▸ **What you should do**: List each line of the data that holds the string "with", please.
----
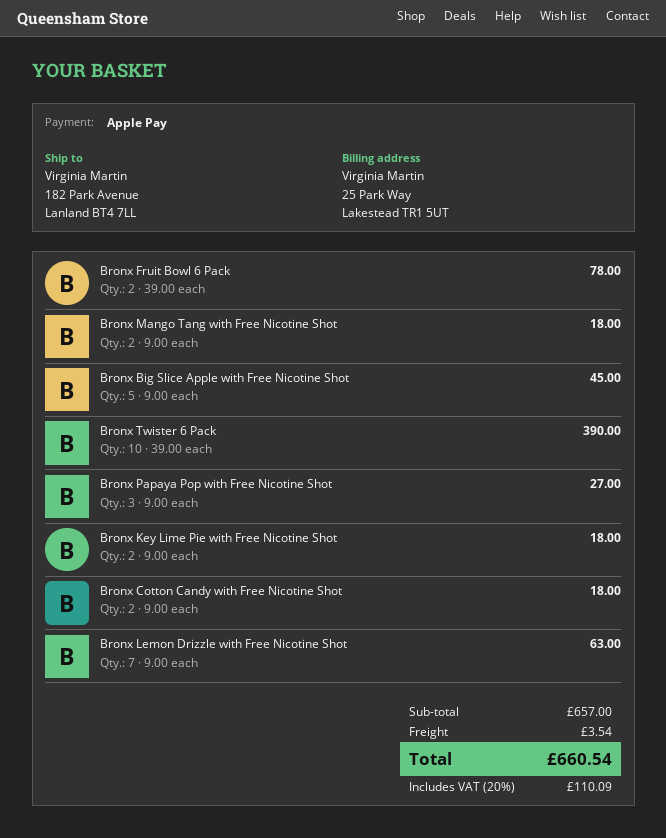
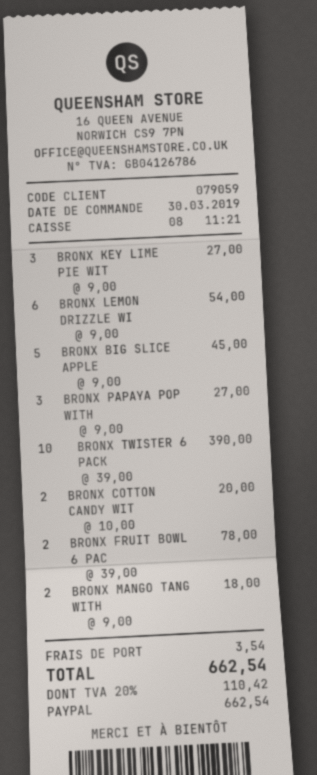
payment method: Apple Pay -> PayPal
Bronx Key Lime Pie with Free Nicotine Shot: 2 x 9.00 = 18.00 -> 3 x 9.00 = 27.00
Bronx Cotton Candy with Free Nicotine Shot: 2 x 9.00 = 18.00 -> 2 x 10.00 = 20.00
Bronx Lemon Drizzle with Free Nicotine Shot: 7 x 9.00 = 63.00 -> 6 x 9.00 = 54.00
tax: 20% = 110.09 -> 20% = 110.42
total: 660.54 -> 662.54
----
▸ **Expected output**:
Bronx Key Lime Pie with Free Nicotine Shot: 2 x 9.00 = 18.00 -> 3 x 9.00 = 27.00
Bronx Cotton Candy with Free Nicotine Shot: 2 x 9.00 = 18.00 -> 2 x 10.00 = 20.00
Bronx Lemon Drizzle with Free Nicotine Shot: 7 x 9.00 = 63.00 -> 6 x 9.00 = 54.00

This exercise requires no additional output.